Which means, if you take that list at face value, Mearls and the WotC designers believe that 3E is the only version of D&D which feels like you're playing D&D.

(I know Mearls says exactly the opposite of that. But apparently he didn't read his own list.)
 

Healing surges and warlords make a formerly passable abstraction (hit points) which mapped to natural healing and magical healing, quite Ripley's Believe It Or Not because they've been abstracted further into the realms of the ridiculous by regaining them through being yelled at, schroedinger's damage, and other arbitrariness simply because they're a game design convenience.

Except for a lot of people they weren't a passable abstraction. You see, when a human being has more hit points than an elephant, that human being is presumably harder to kill than an elephant. Why? And, if you start explaining that they are good at avoiding most of the damage from a blow, how come these injuries require more time/megical healing to restore them? Either the injuries are severe and require healing, or they're minor and they require more.
 

Except for a lot of people they weren't a passable abstraction. You see, when a human being has more hit points than an elephant, that human being is presumably harder to kill than an elephant. Why? And, if you start explaining that they are good at avoiding most of the damage from a blow, how come these injuries require more time/megical healing to restore them? Either the injuries are severe and require healing, or they're minor and they require more.
It's an implied body point-fatigue point system all rolled up into one.

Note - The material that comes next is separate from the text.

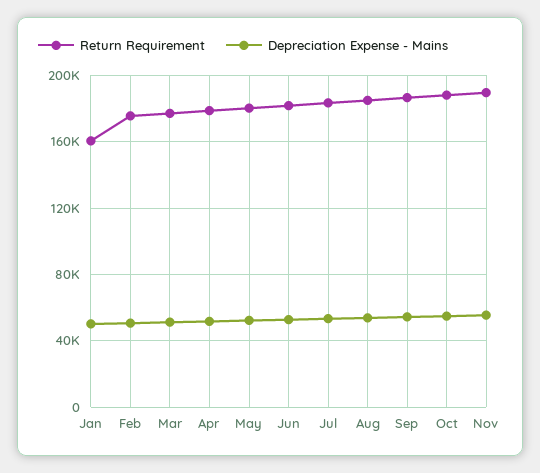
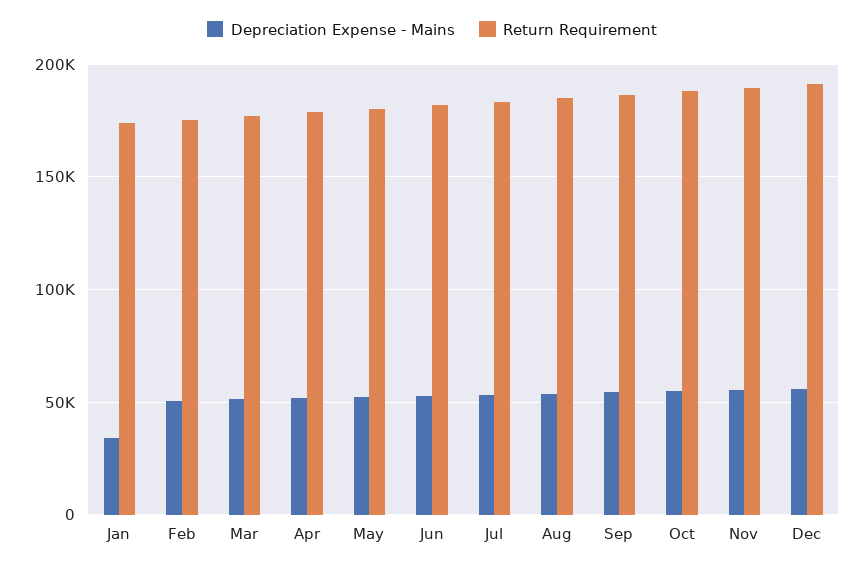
Return Requirement, Jan: 160000 -> 175000
Depreciation Expense - Mains, Jan: 50000 -> 35000
Depreciation Expense - Mains, Dec: none -> 55000
Return Requirement, Dec: none -> 190000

The elephant has lots of body points and maybe a very few fatigues.

The common human has a few body points and maybe a few fatigues.

The high-level adventuring human has a few body points and loads of fatigues.

And fatigue points are - or should be - easier to recover than body points.

But the system as written doesn't look at any of it that closely. It just lumps 'em all into "hit points" and moves on, leaving us to figure out the narrative and-or reality behind it should we want to be so bothered.

Lanefan
 

It's an implied body point-fatigue point system all rolled up into one.

The elephant has lots of body points and maybe a very few fatigues.

The common human has a few body points and maybe a few fatigues.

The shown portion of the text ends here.